Pemodelan 3D mendukung pengambilan keputusan dalam pengembangan produk dengan memungkinkan visualisasi awal, pengujian, dan penyempurnaan desain sebelum pembuatan prototipe fisik, mengurangi risiko, dan menyelaraskan tim.
- **Keselarasan visual untuk pemangku kepentingan**: Ini mengubah ide-ide abstrak menjadi model 3D yang nyata, membantu tim lintas fungsi (desainer, insinyur, klien) dengan cepat memahami fitur, dimensi, dan estetika produk, serta memastikan umpan balik yang konsisten. - **Validasi fungsional**: Alat-alat ini mensimulasikan skenario dunia nyata. Menguji ergonomi, integritas struktural, atau proses perakitan.

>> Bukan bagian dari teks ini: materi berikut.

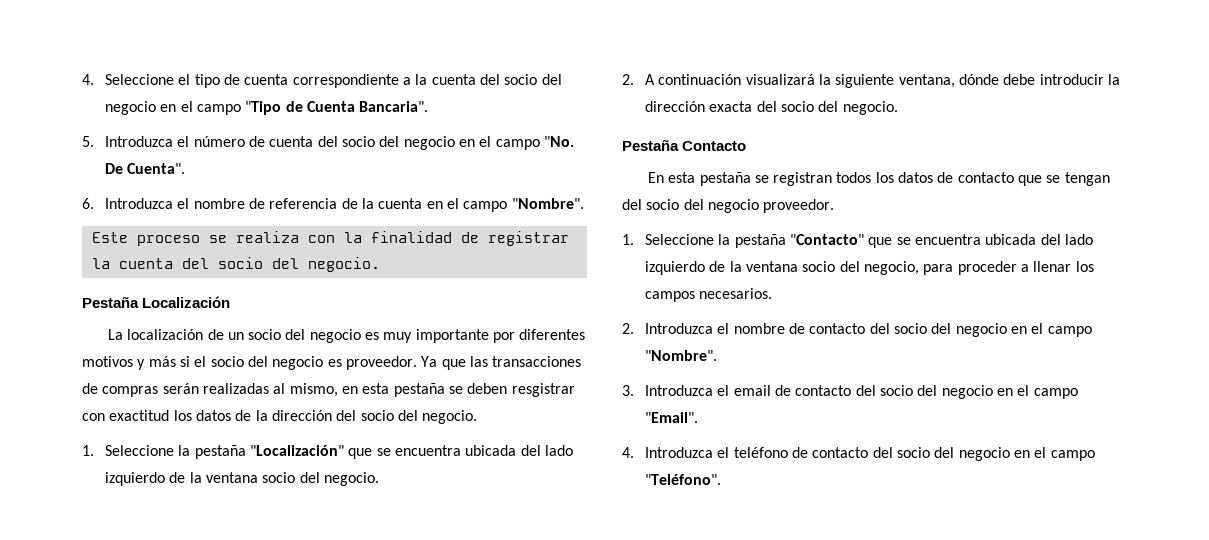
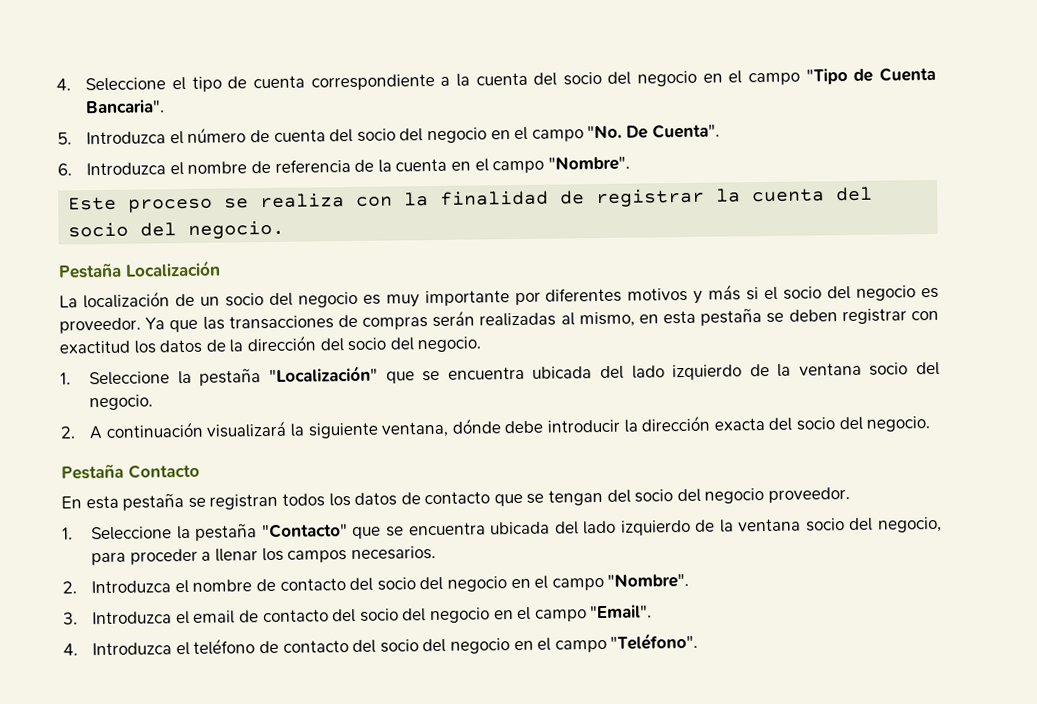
- Ya que las transacciones de compras serán realizadas al mismo, en esta pestaña se deben resgistrar con exactitud los datos de la dirección del socio del negocio.
+ Ya que las transacciones de compras serán realizadas al mismo, en esta pestaña se deben registrar con exactitud los datos de la dirección del socio del negocio.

Untuk mengidentifikasi kelemahan (misalnya, sambungan yang lemah, masalah kesesuaian) sejak dini, menghindari perbaikan pasca-produksi yang mahal. - **Inovasi cepat**: Tim memodifikasi model secara real time, menguji varian (bahan, tata letak) untuk membandingkan opsi dan membuat pilihan berbasis data lebih cepat daripada dengan prototipe fisik.
Dengan mengintegrasikan visualisasi, validasi, dan iterasi, pemodelan 3D mempermudah pengambilan keputusan, memastikan produk memenuhi persyaratan sebelum produksi.